** Source material follows **

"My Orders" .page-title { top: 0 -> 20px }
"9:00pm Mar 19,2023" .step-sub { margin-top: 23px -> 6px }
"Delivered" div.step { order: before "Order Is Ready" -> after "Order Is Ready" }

** End of Source material **
** Source material follows **

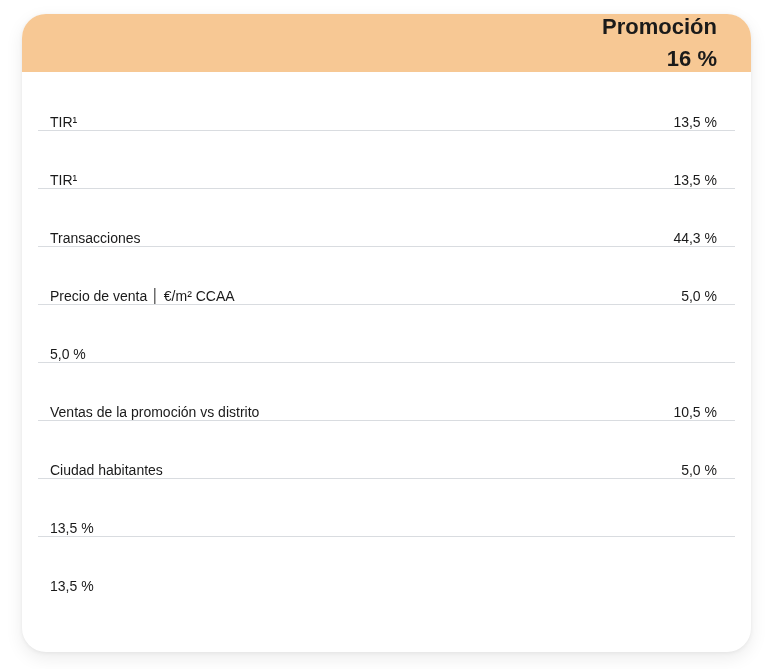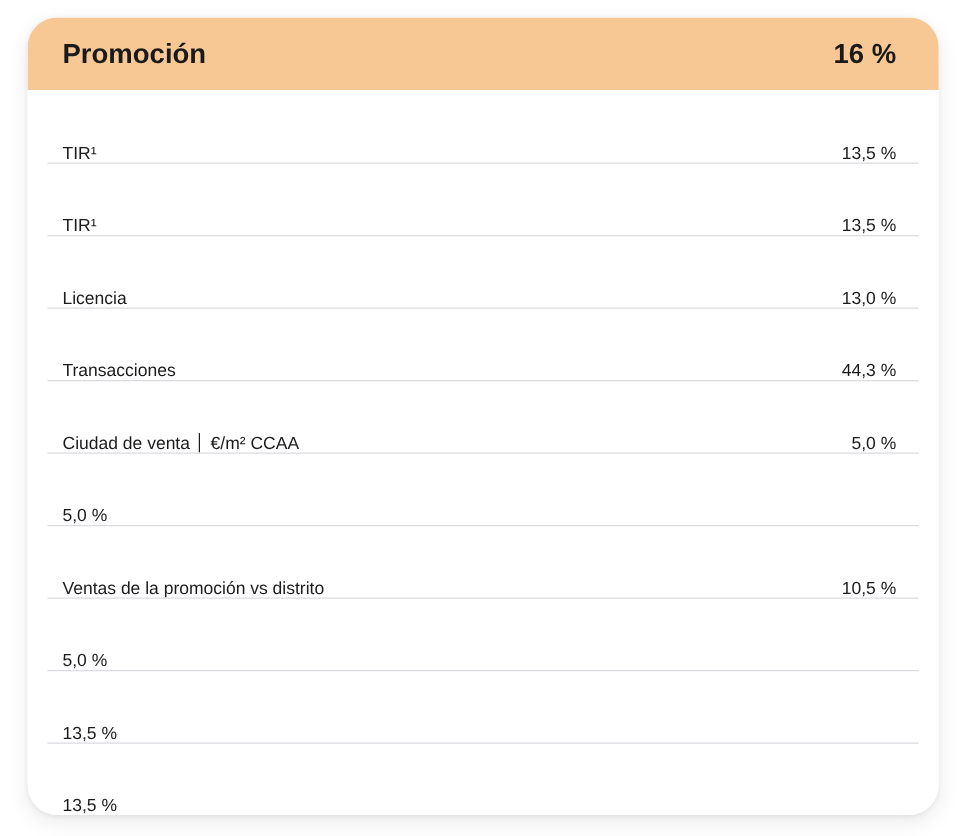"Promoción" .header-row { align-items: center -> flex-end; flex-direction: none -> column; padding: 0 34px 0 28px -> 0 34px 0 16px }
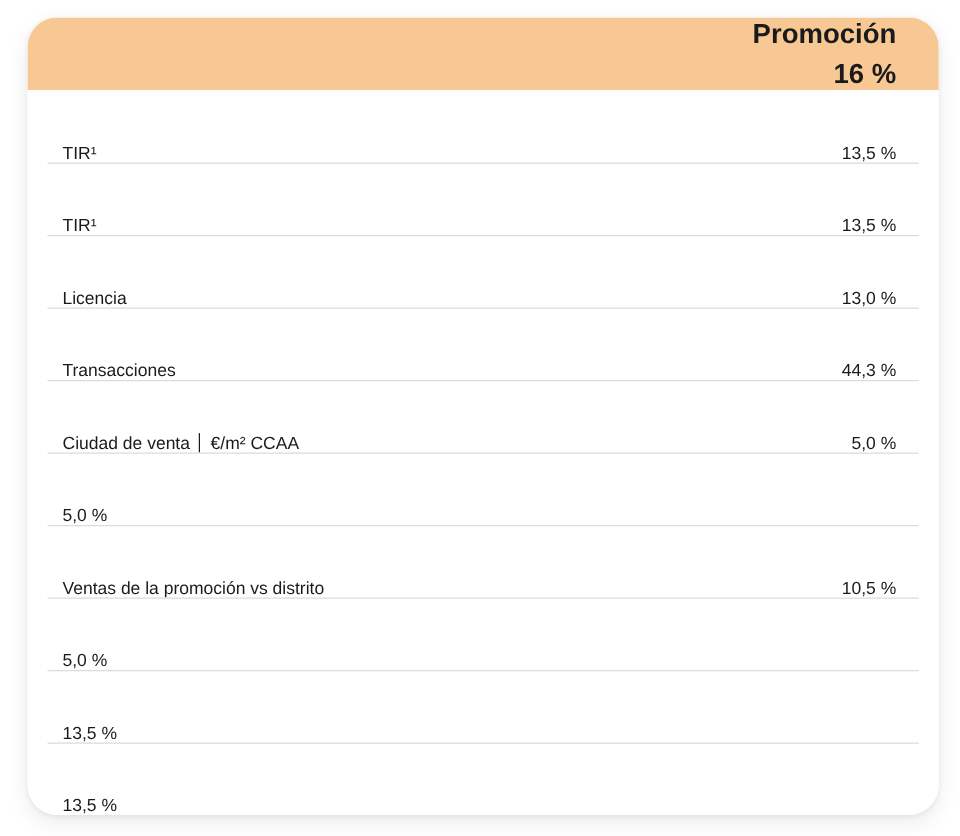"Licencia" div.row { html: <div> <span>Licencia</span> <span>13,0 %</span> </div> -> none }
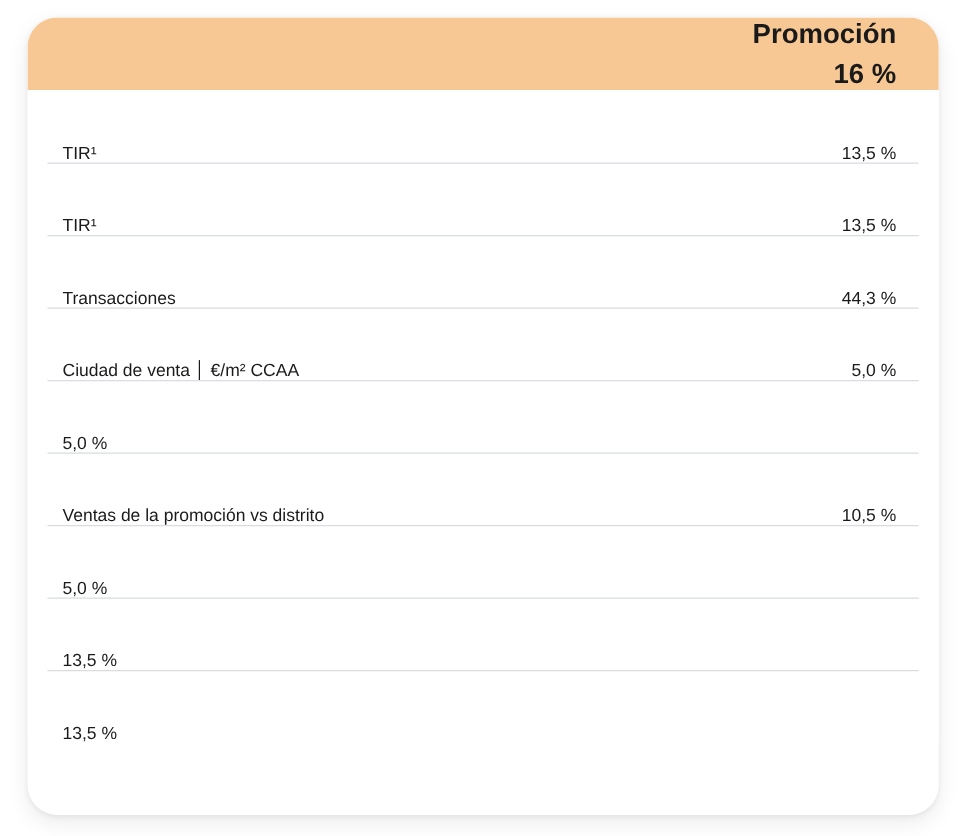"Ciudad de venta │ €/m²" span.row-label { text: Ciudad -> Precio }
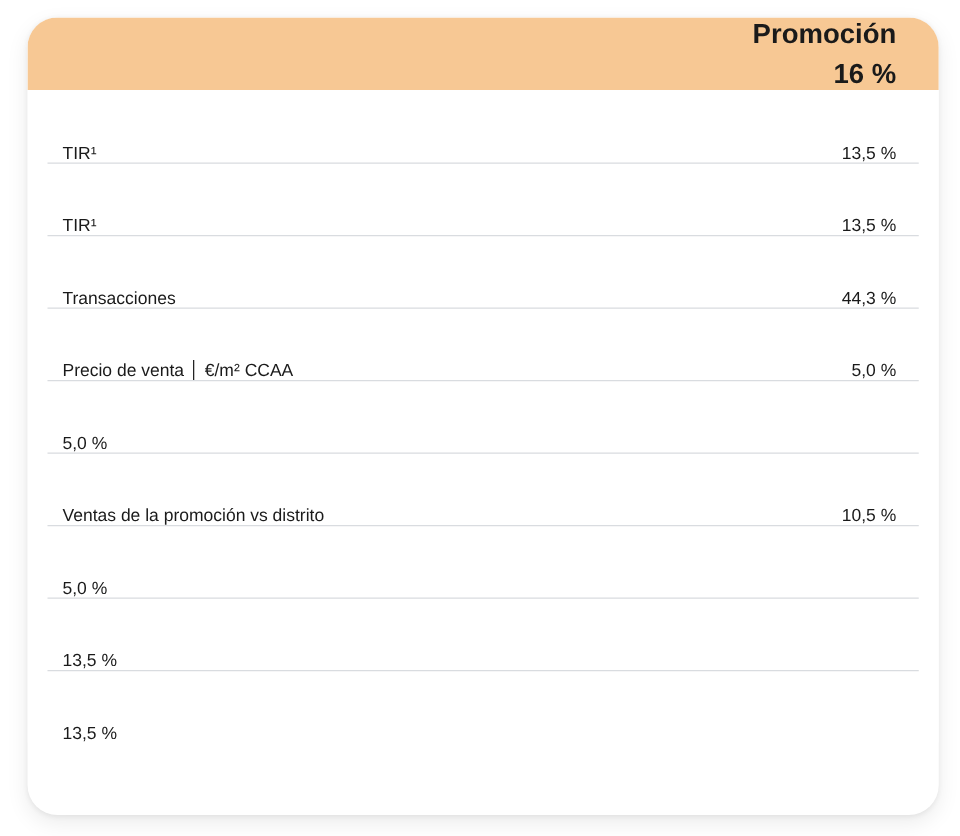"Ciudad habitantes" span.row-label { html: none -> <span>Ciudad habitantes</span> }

** End of Source material **

■ **Required work**: Return the stretch of data that begins with the line showing "html: <div> <span>Licencia</span>" and goes on through the line showing "html: none ->", exactly, with pictures removed.

■ **Response box**:
"Licencia" div.row { html: <div> <span>Licencia</span> <span>13,0 %</span> </div> -> none }
"Ciudad de venta │ €/m²" span.row-label { text: Ciudad -> Precio }
"Ciudad habitantes" span.row-label { html: none -> <span>Ciudad habitantes</span> }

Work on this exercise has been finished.